Ils sont montés à bord, le roi s’est précipité sur moi et m’a secoué par le col de ma veste, et il dit :
« T’essayais de filer en douce, pas vrai, petit chiot ! T’en as assez de notre compagnie – hein ? »
Je lui dis :
« Non, votre majesté, pas du tout – arrêtez, votre majesté ! »
« Vite, alors, et dis-nous ce que t’avais en tête, ou je te secouerai à t’en faire sortir les entrailles ! »

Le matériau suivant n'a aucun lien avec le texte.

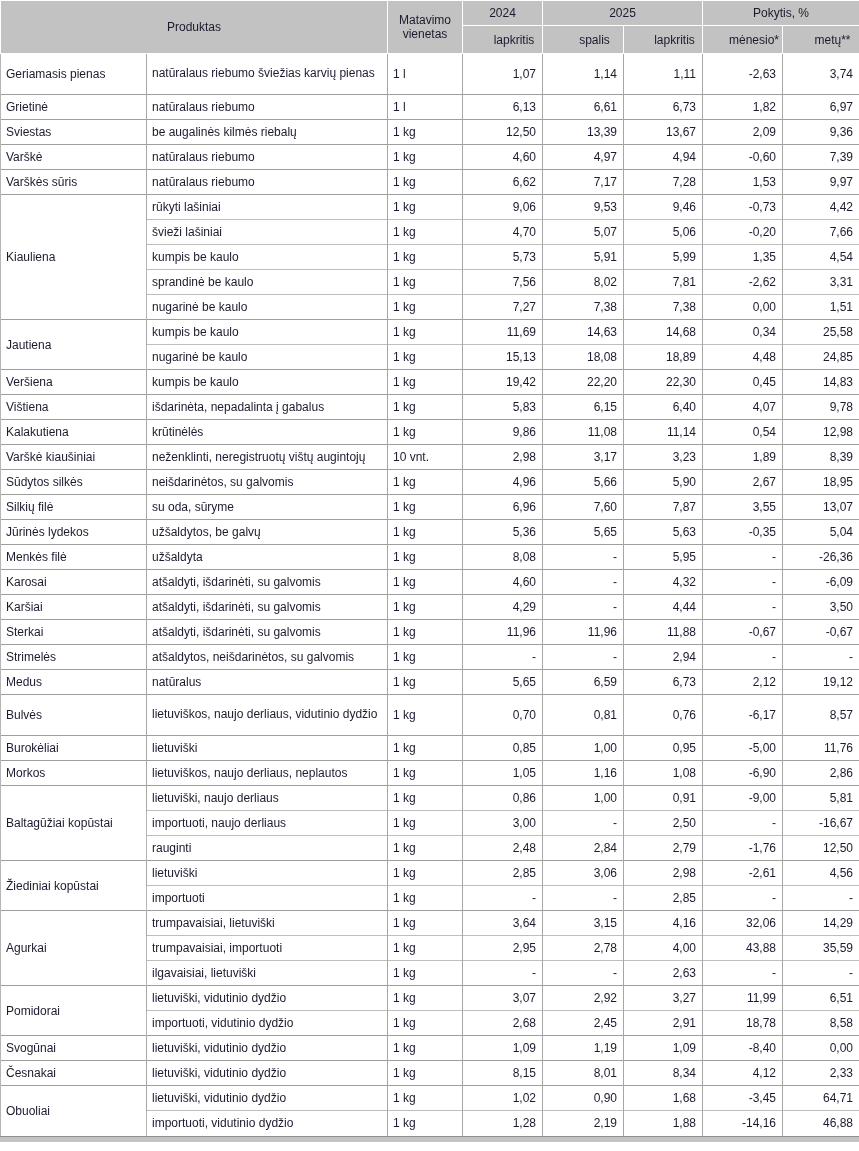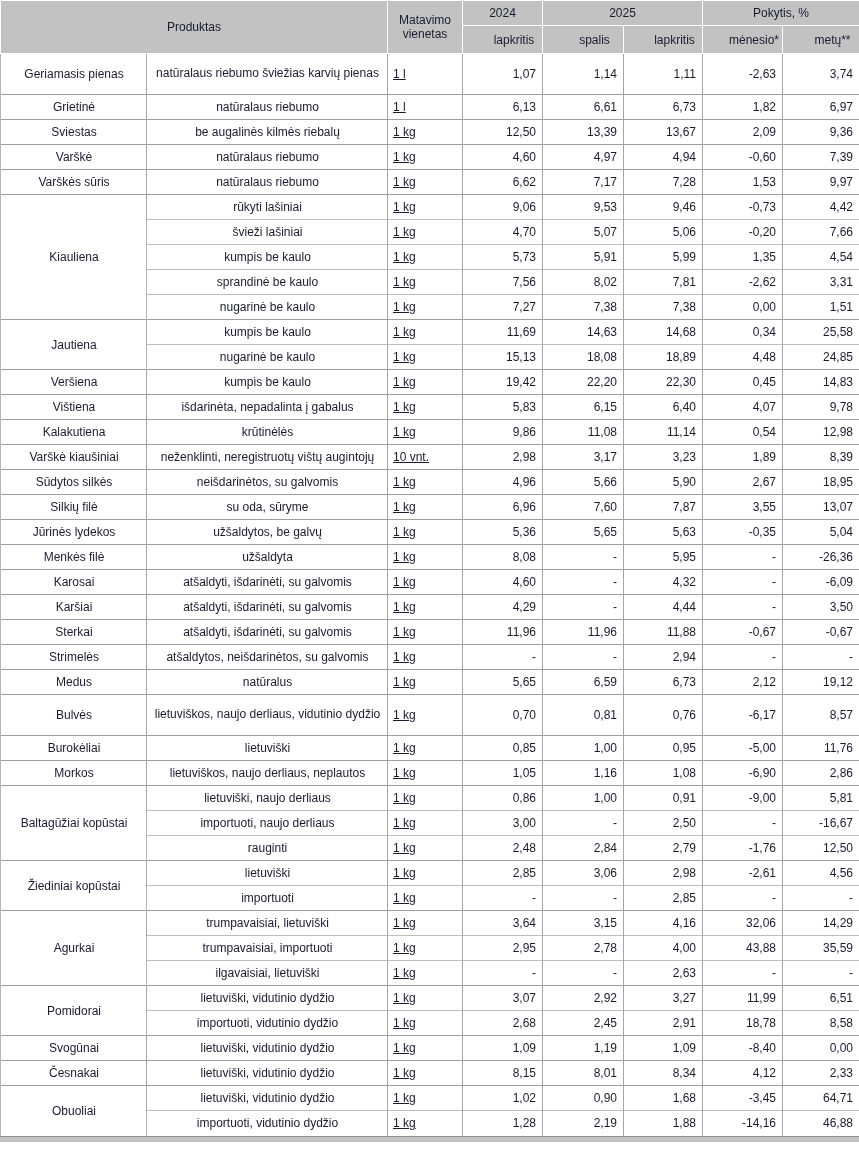--- a/index.html
+++ b/index.html
@@ -46,7 +46,7 @@
   tbody tr.sub td { border-top: 1px solid #bdbdbd; }
   tbody tr:first-child td { border-top: 1px solid #ffffff; }
   tbody td.pname {
-    text-align: center;
+    text-align: left;
     padding-left: 5px;
   }
   tbody td.desc {

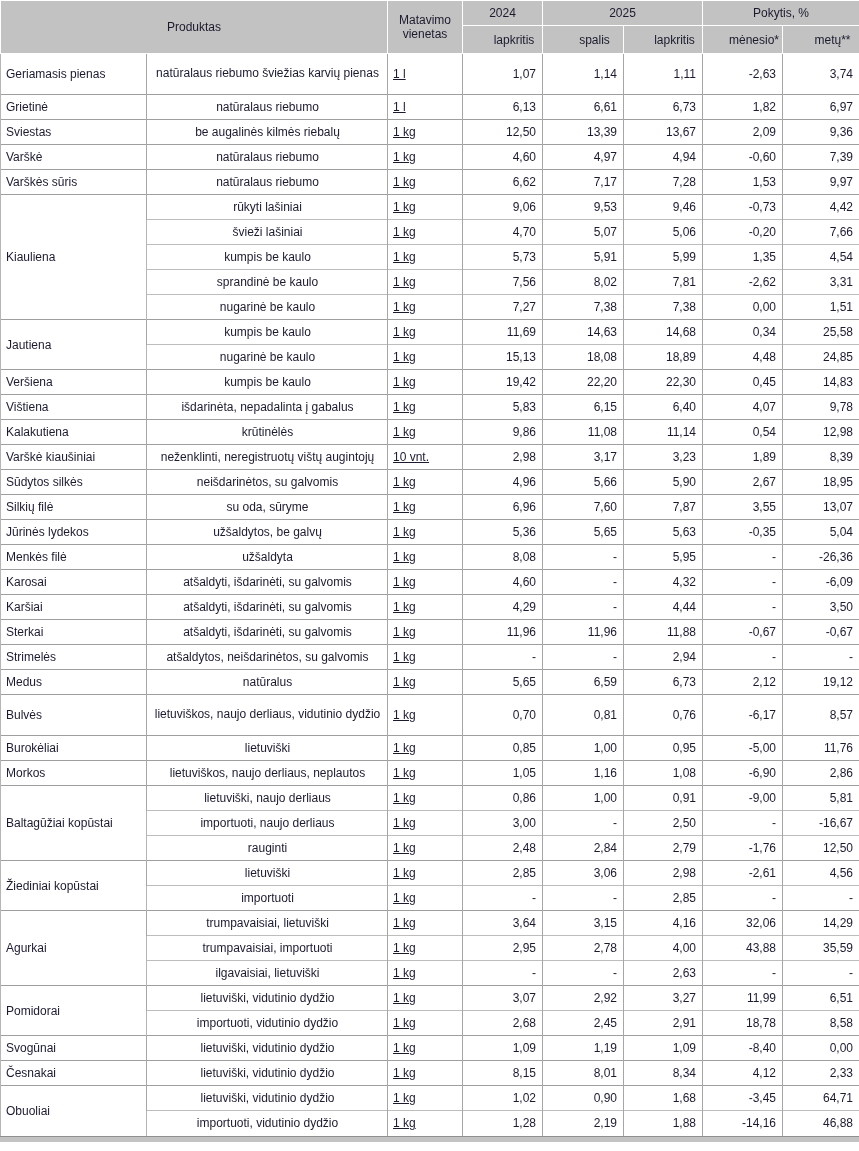--- a/index.html
+++ b/index.html
@@ -50,7 +50,7 @@
     padding-left: 5px;
   }
   tbody td.desc {
-    text-align: center;
+    text-align: left;
     padding-left: 5px;
   }
   tbody tr.tall td { height: 41px; }

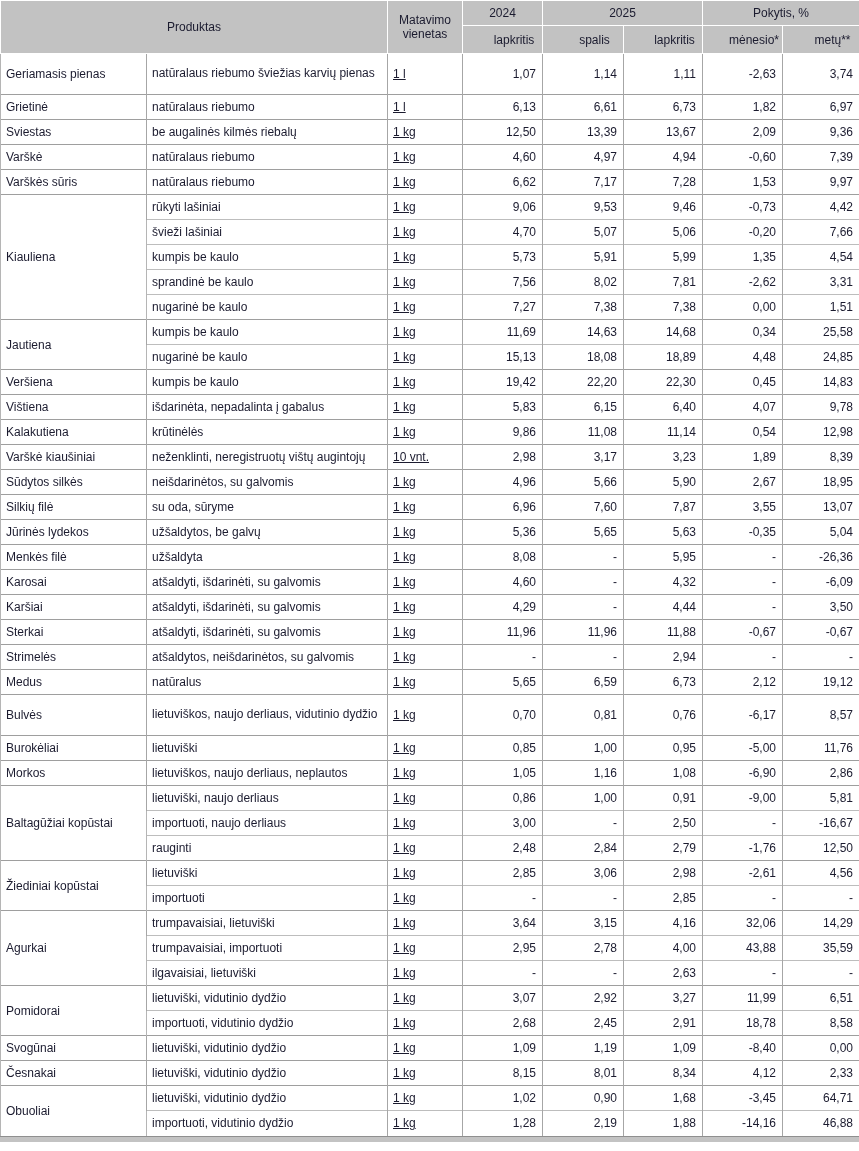--- a/index.html
+++ b/index.html
@@ -55,7 +55,7 @@
   }
   tbody tr.tall td { height: 41px; }
   tbody tr.tall td.desc { white-space: normal; line-height: 1.3; }
-  tbody td.unit { text-align: left; padding-left: 5px; text-decoration: underline; }
+  tbody td.unit { text-align: left; padding-left: 5px; }
   tbody td.num { text-align: right; padding-right: 6px; }
   .footer-strip {
     width: 859px;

« Promis, je vais tout vous dire, exactement comme ça s’est passé, votre majesté. L’homme qui me tenait, il était très gentil avec moi, il arrêtait pas de dire qu’il avait un garçon aussi grand que moi, qu’était mort l’année passée, et il était désolé de voir un garçon dans un tel pétrin ; et quand ils ont tous été pris par surprise en trouvant l’or, et qu’ils se sont précipités vers le cercueil, il m’a lâché, et voilà qu’il me dit à l’oreille : “Tire-toi, maintenant, sinon ils vont te pendre, ça c’est sûr !” et j’ai filé. Je pensais pas que ça m’aurait fait du bien à moi de rester – je pouvais rien faire, et je voulais pas qu’on me pende si je pouvais m’enfuir. Alors j’ai couru et couru jusqu’à ce que je trouve le canoë ; et quand je suis arrivé ici, j’ai dit à Jim de se dépêcher, sinon ils allaient m’attraper et me pendre, et j’ai dit que j’avais peur que vous et le duc, vous étiez plus en vie, maintenant, et j’étais vraiment désolé, et Jim aussi, et on était vraiment contents de vous voir arriver, demandez à Jim si c’est pas vrai. »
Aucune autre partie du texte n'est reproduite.